Using the REST API to get values from a MapReduce Aggregation Function

Author: Dave Cassel  |  Category: Software Development

In a recent post, I showed how to build a simple MapReduce Aggregation function with MarkLogic 6. That’s a good start, but the next step is figuring out what we can do with it. At some point, we’ll probably want to display the values from the function to the user, maybe as part of an analytics widget. In a future post, I’ll talk about how to display the values using the updated App Builder. For now, we’ll see how to use the REST API to get the values.

It’s worth noting that while I’m exploring my user-defined aggregation function, MarkLogic 6 has a bunch of new built-in aggregate functions, too. The procedure to use those is pretty similar, except that you don’t have to specify the aggregatePath or udf attributes that you’ll see below.

Setup

The Aggregation function

The first bit of setup is to build and load the custom function. You’ll find instructions for that on my earlier post.

Data and an Index

There are a couple ways to get what we want, but we’ll need some data. I’m going to use an example where I have some xs:date data in an element called posted-date. If you don’t have more interesting data at hand, you can use this to dummy up something good enough for this exercise (create a new database or use the Documents database):

for $i in (1 to 1000)
return
  xdmp:document-insert(
    "/content/" || $i || ".xml",
    <doc>
      <data>{$i}</data>
      <posted-date>{
        fn:current-date() - xs:dayTimeDuration("P"||xdmp:random(30)||"D")
      }</posted-date>
    </doc>
  )

That will produce 1000 documents scattered over 30 days. Add an element range index on posted-date (http://localhost:8001 -> Configure -> Databases -> <your database> -> Element Range Indexes.
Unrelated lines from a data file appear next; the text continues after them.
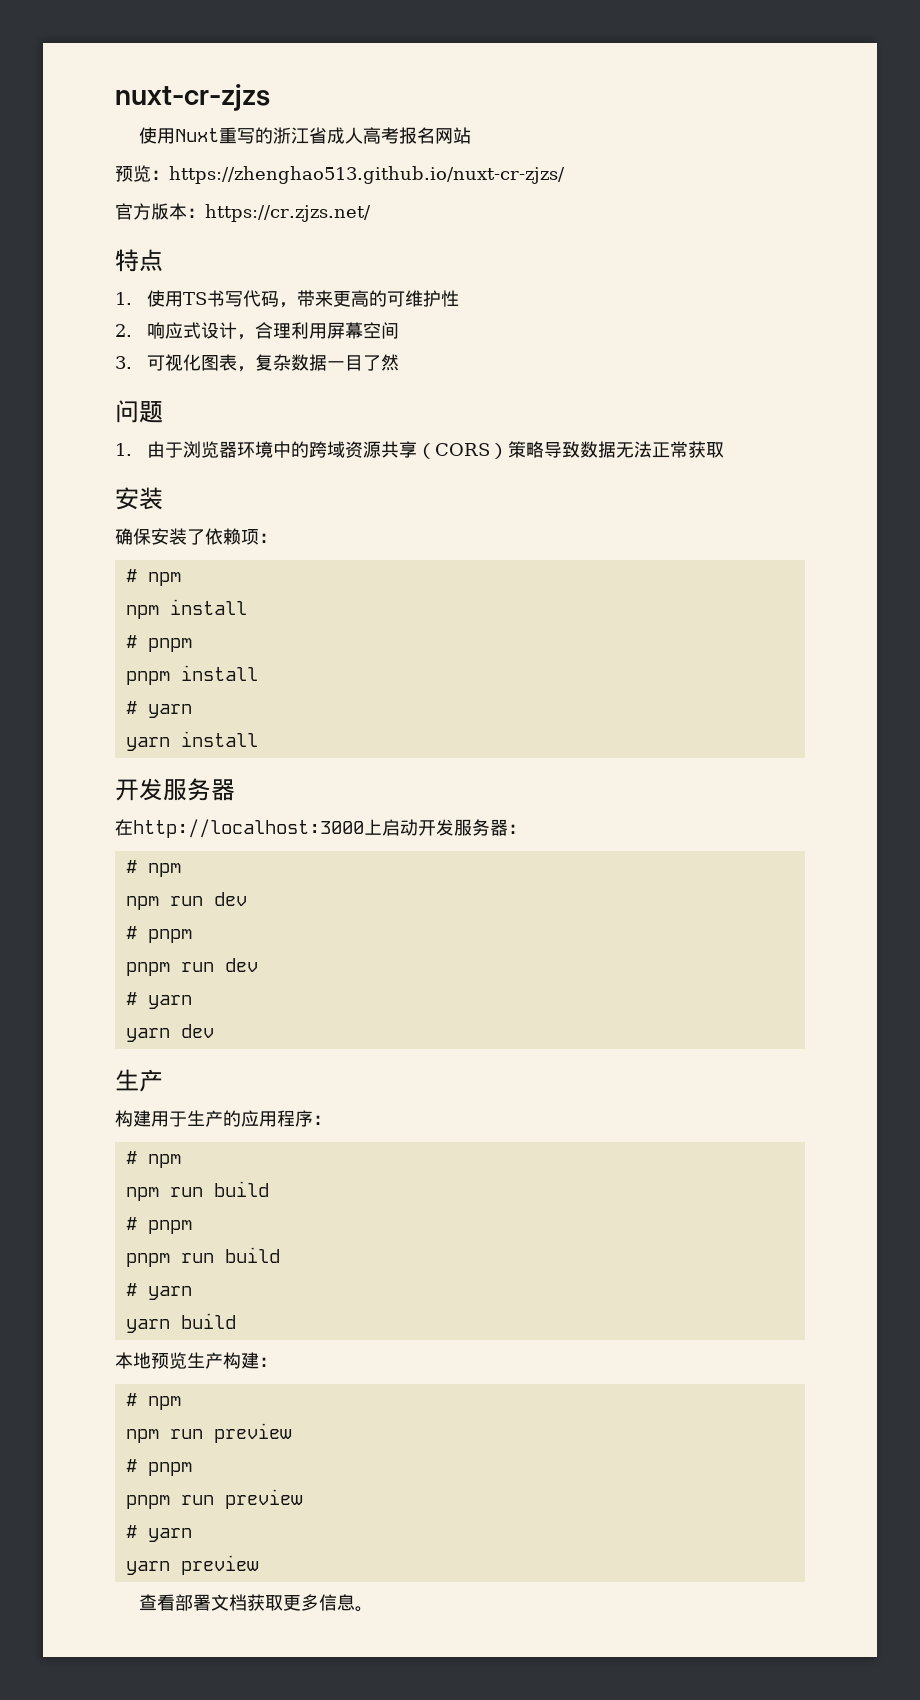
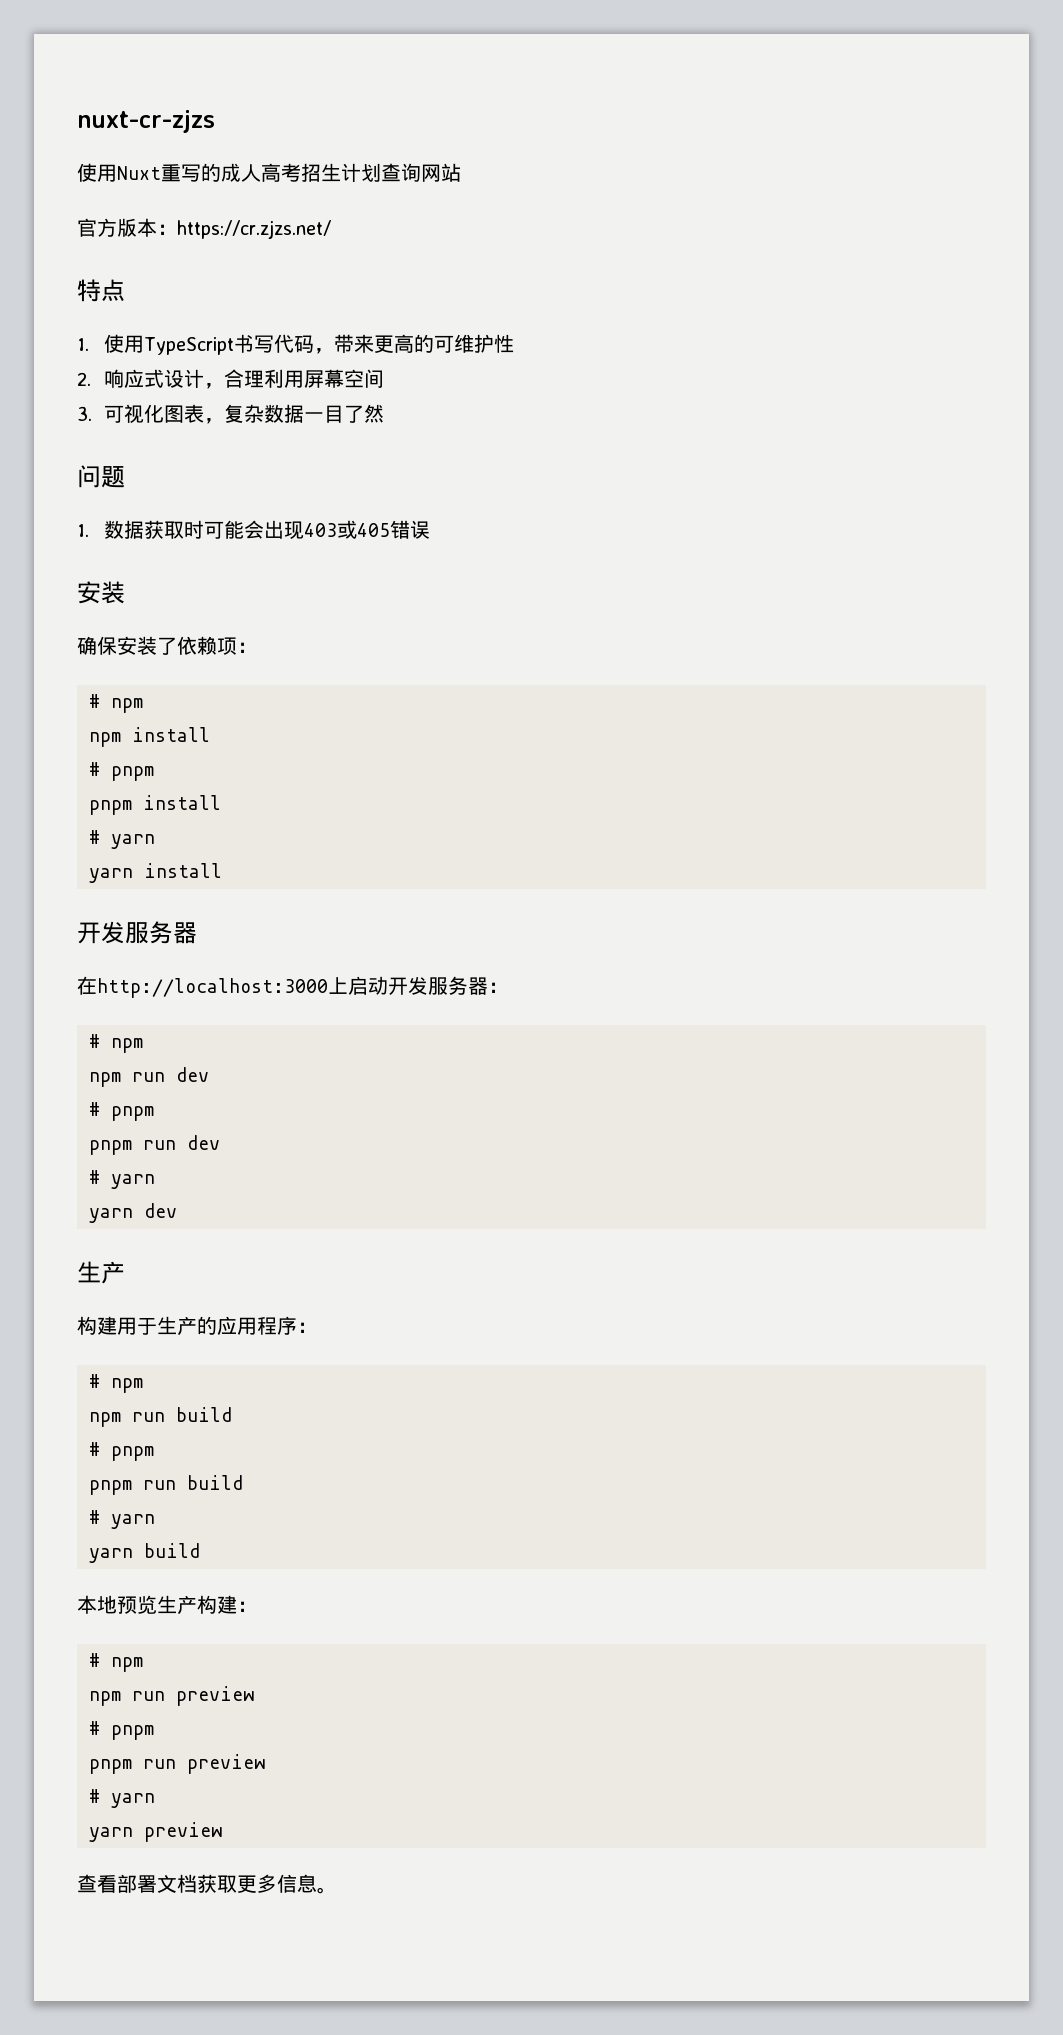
- 使用Nuxt重写的浙江省成人高考报名网站
+ 使用Nuxt重写的成人高考招生计划查询网站
- 预览：https://zhenghao513.github.io/nuxt-cr-zjzs/
- 1.使用TS书写代码，带来更高的可维护性
+ 1.使用TypeScript书写代码，带来更高的可维护性
- 1.由于浏览器环境中的跨域资源共享（CORS）策略导致数据无法正常获取
+ 1.数据获取时可能会出现403或405错误

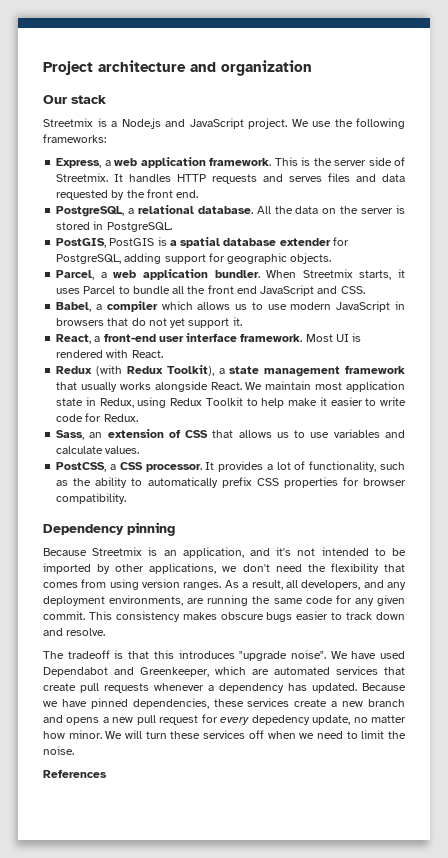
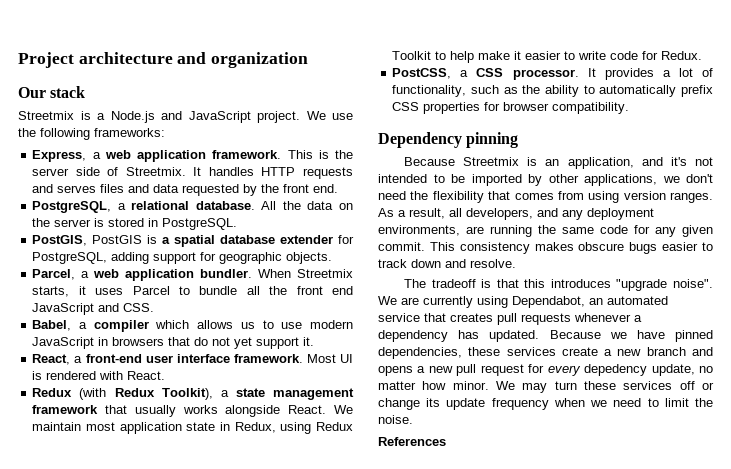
- Sass, an extension of CSS that allows us to use variables and calculate values.
- We have used Dependabot and Greenkeeper, which are automated services that create pull requests whenever a dependency has updated.
+ We are currently using Dependabot, an automated service that creates pull requests whenever a dependency has updated.
- We will turn these services off when we need to limit the noise.
+ We may turn these services off or change its update frequency when we need to limit the noise.

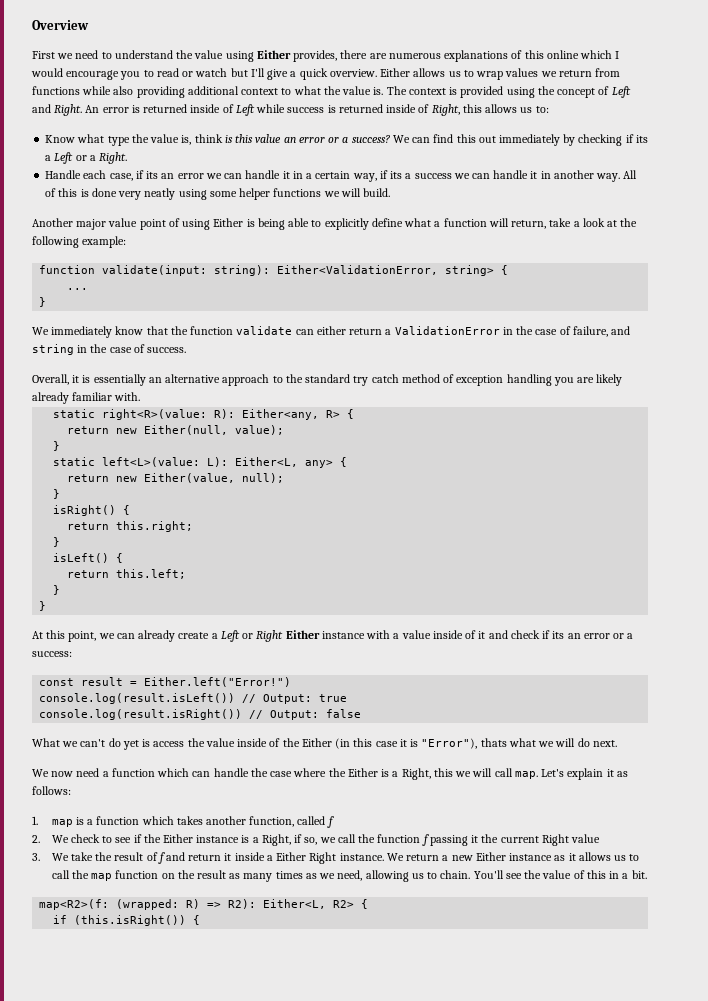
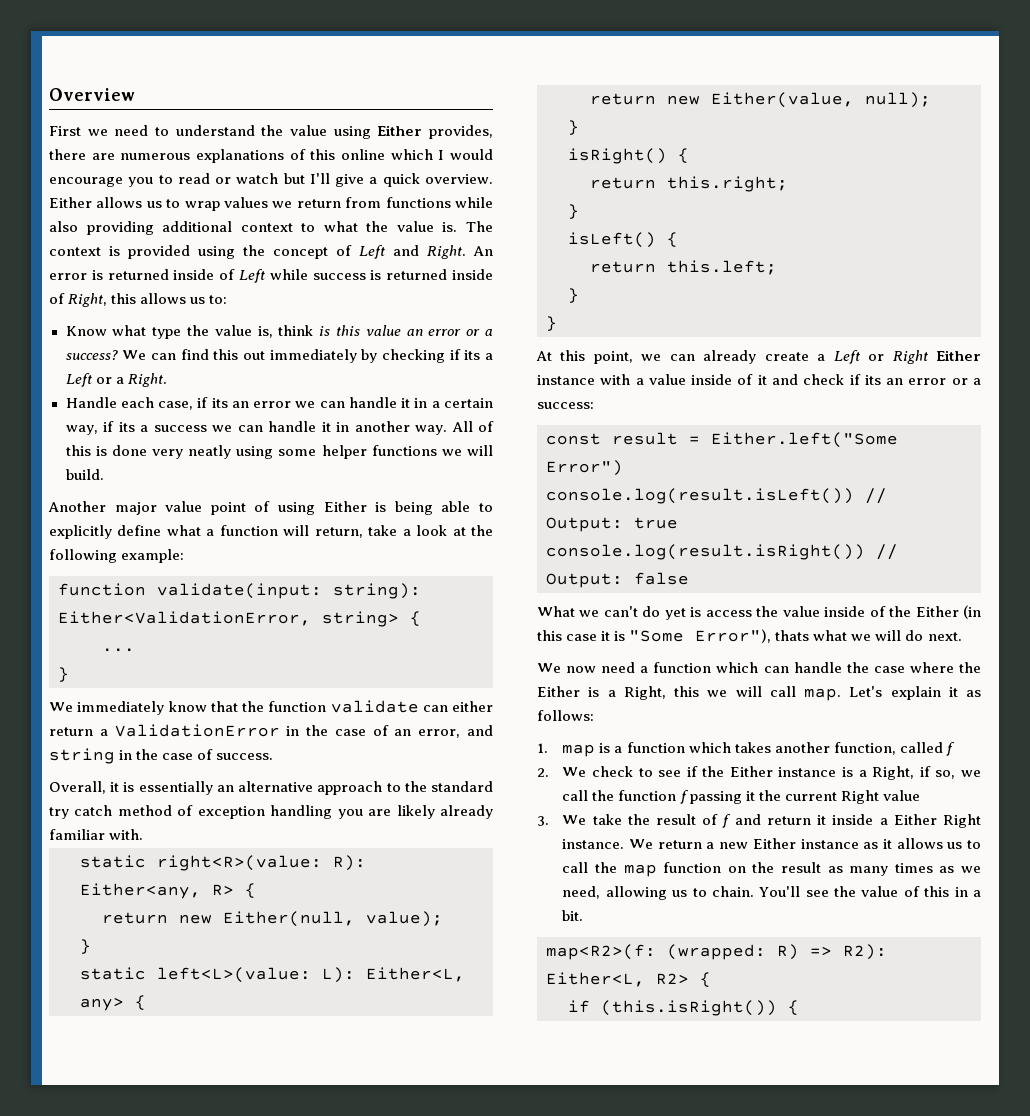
- We immediately know that the function validate can either return a ValidationError in the case of failure, and string in the case of success.
+ We immediately know that the function validate can either return a ValidationError in the case of an error, and string in the case of success.
- const result = Either.left("Error!")
+ const result = Either.left("Some Error")
- What we can't do yet is access the value inside of the Either (in this case it is "Error"), thats what we will do next.
+ What we can't do yet is access the value inside of the Either (in this case it is "Some Error"), thats what we will do next.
Use type = xs:date, no namespace (for this example), localname = posted-date).

REST App Server

You have data and an index, now we need a REST app server to get to it. Go to http://localhost:8000/appservices/, select your database from the Database dropdown near the top of the page, and click the Configure button. Scrolling down, you’ll see a section called REST API Instances. Click the “+ Add New” button, give it a name and an available port, and click the “Create REST API Instance” button. For the rest of this post, I’ll assume that you built the app server on port 8003.

Search Options

The REST API is configurable so that we can get back what we want. Search results are controlled by specifying search options. Our next step is to create some search options that will work on the posted-date range index. We’ll start with the simplest options and then tweak them.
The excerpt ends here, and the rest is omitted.